I’m not a data scientist though so

datarama

@cthos @abucci Me neither! But I will freely admit that I wouldn't have guessed something like a current LLM would have even worked at all, and I've grown a lot less confident about trying to predict the future.

Anthony

@[email protected] @[email protected] I'm not a data scientist, but I am a computer scientist, and there are lots of good reasons to believe that LLMs/genAI will not be able to fulfill on the promises their advocates seem to be suggesting they will.

Prompt engineering is another "basis set" for describing (a subset) of what you are already able to express with other methods. Current techniques like game engines and modeling tools and whatnot give you a certain grasp on the space of possible games; they make certain games easier to make than others. Whatever kind of genAI gobbledygook ends up being applied to game creation is simply another way of grasping the space of possible games. It too will make a possibly different set of games easier to make than others. That's a basic observation from algorithmic information theory. There's no magic here.

Since most of the genAI models I'm aware of ultimately ground out in "small world" representations, there's a strong case to be made that they will always fall well short of what human beings are capable of. By "small world", I mean they tend to have finite-width bottlenecks. For instance, according to Stephen Wolfram's account, GPT's core LLM outputs a probability distribution over approximately 50,000 tokens. While an impressive amount of English text can be built from combinations of these 50,000 units, not all of it can. Further, humans readily invent new words and patterns and give them meaning; often whenever we see a constraint (like 50,000 tokens) one of the first things we do is blast through it and create patterns outside the constraint. Arguably, this latter process is closer to what language actually IS than the token-emission processes boosters tend to fixate on. Similar comments apply to image-generating AI.

My belief is that if "game" generating AI ever becomes common, as soon as its limits are perceived people will start building tools that transcend the limits, to make games that can't be made with the generative AI. This is what matters, and this is something generative AI may never be able to do.

datarama

@abucci @cthos I'm not sure I entirely understand the point about the tokenization. You can express every English text using just 128 of them if you tokenize on individual characters and just use ASCII (though that's going to be very expensive - but it's something I'm sure some of all those data centers are going to be put to do).

Anthony

@[email protected] @[email protected] Think "word" for "token" (*). There are more than 50,000 words in English. But beyond that, no matter how many tokens it has, if the number is fixed at N, it will never suffice to capture how human beings use language. We invent new words, symbols, etc. fluently as we communicate, which GPT cannot do and may never be able to do.

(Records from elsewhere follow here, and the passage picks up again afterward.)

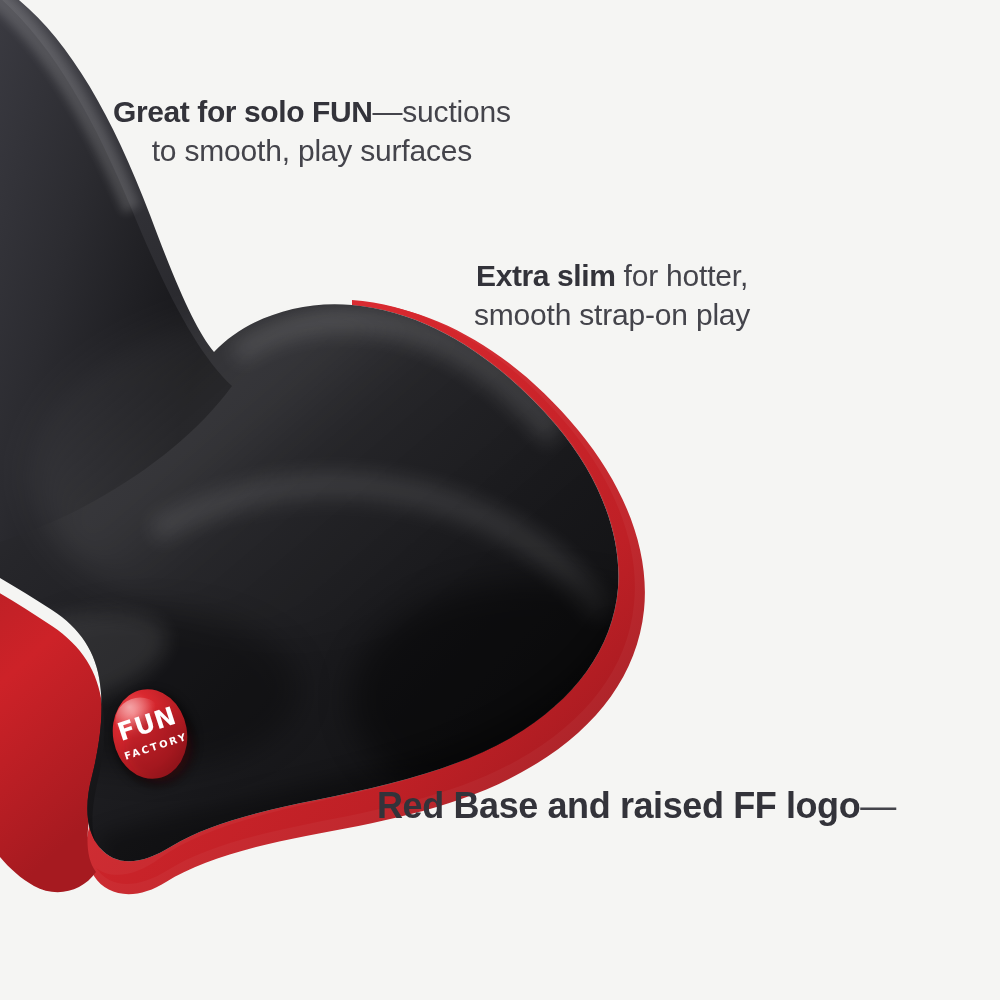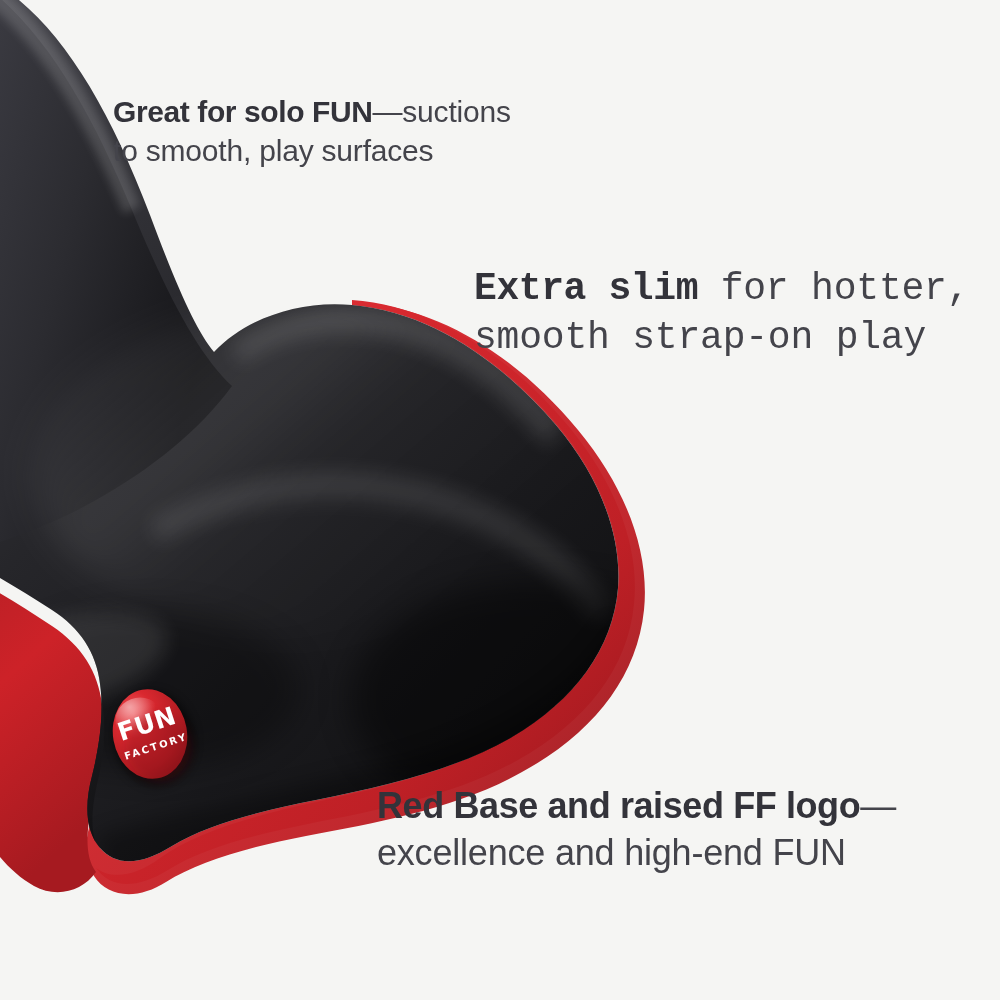"Great for solo FUN—suctions" .caption { text-align: none -> center }
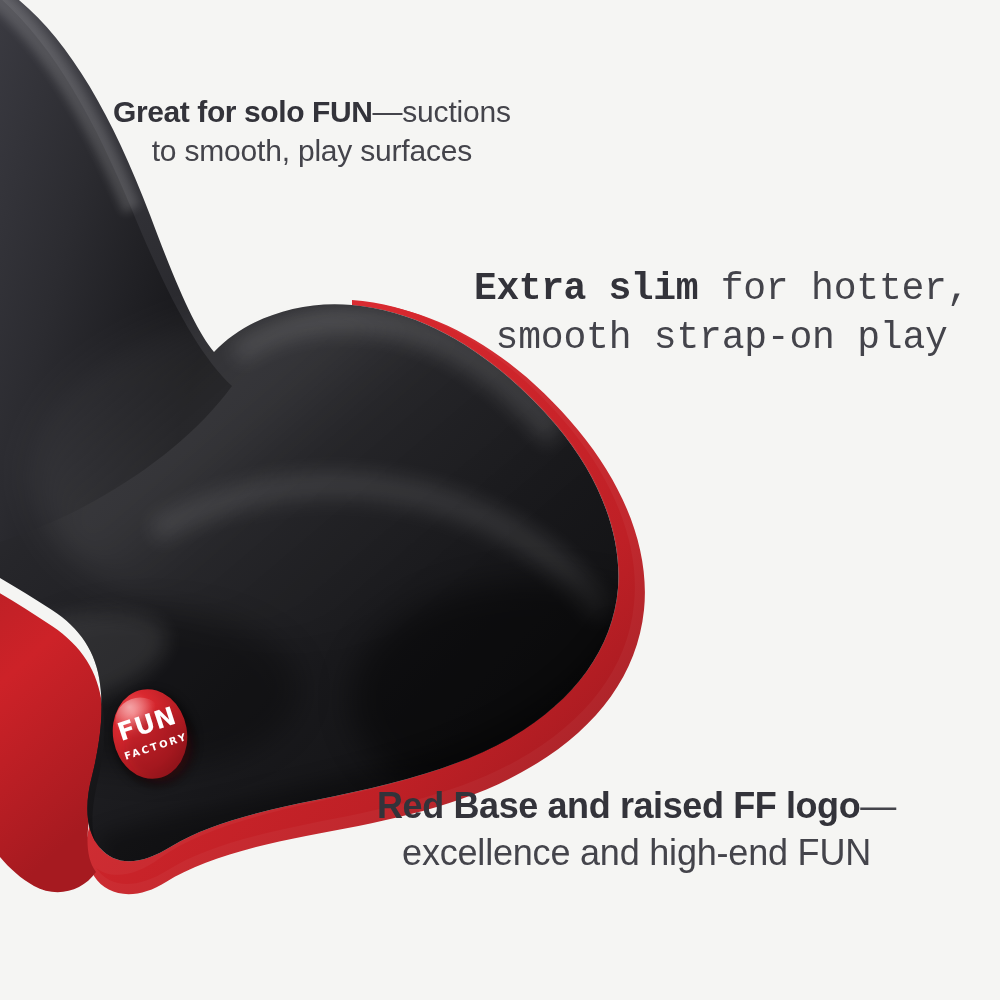"Extra slim for hotter," #caption-extra-slim { font-family: Liberation Mono, monospace -> none; font-size: 38px -> 30px; top: 264px -> 256px }
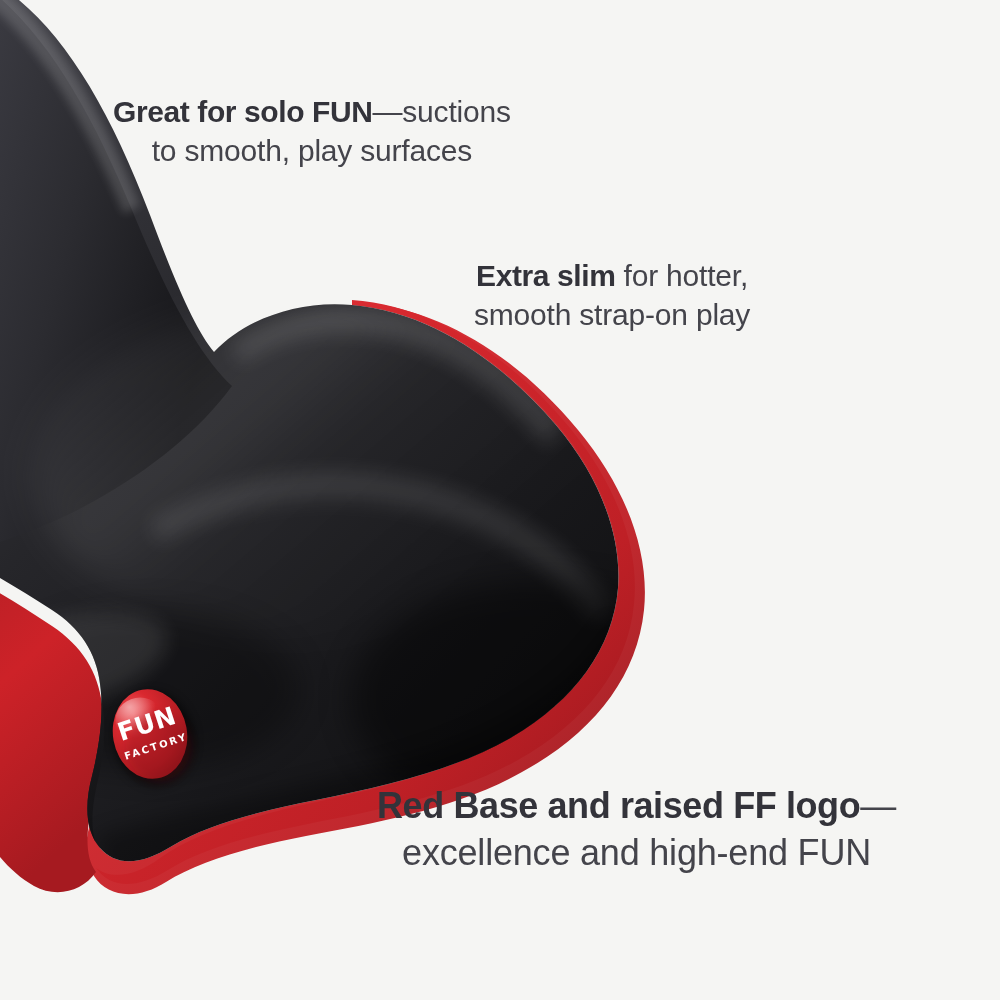"excellence and high-end FUN" span.ln { html: <span>excellence and high-end FUN</span> -> none }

(*) Really it's more like words, word fragments, and punctuation, but that doesn't matter for the point.

datarama

@abucci @cthos I know what a token is (I've implemented tons of lexers *and* lexer generators). But I think it was Andrej Karpathy who - somewhen in 2023 - pointed out that training LLMs on Unicode code point sequences *without* a tokenizer would alleviate some of their problems - but that this would also make training much more expensive.

(I completely agree that predicting the next token or character is not at all what humans do when we communicate. It's not even what parrots do.)

cthos 🐱

@datarama @abucci we’re really far out of my wheelhouse now but would the self attention technique even work on individual letters? (That’s a question, cause I’m curious and have no idea)

datarama

@cthos @abucci Yes, at least in principle (there were some proofs-of-concept around that time). I don't know if it scales as well as tokenized LLMs, and it does mean that context windows get correspondingly smaller.

Anthony

@[email protected] Training on Unicode code point sequences would not address the problem I raised. It's still a "small world", not a "large world" / open-ended possibility space. That's the key point. @[email protected]

datarama

@abucci @cthos And I agree with that - I just think it's a problem that's separate from the tokenization.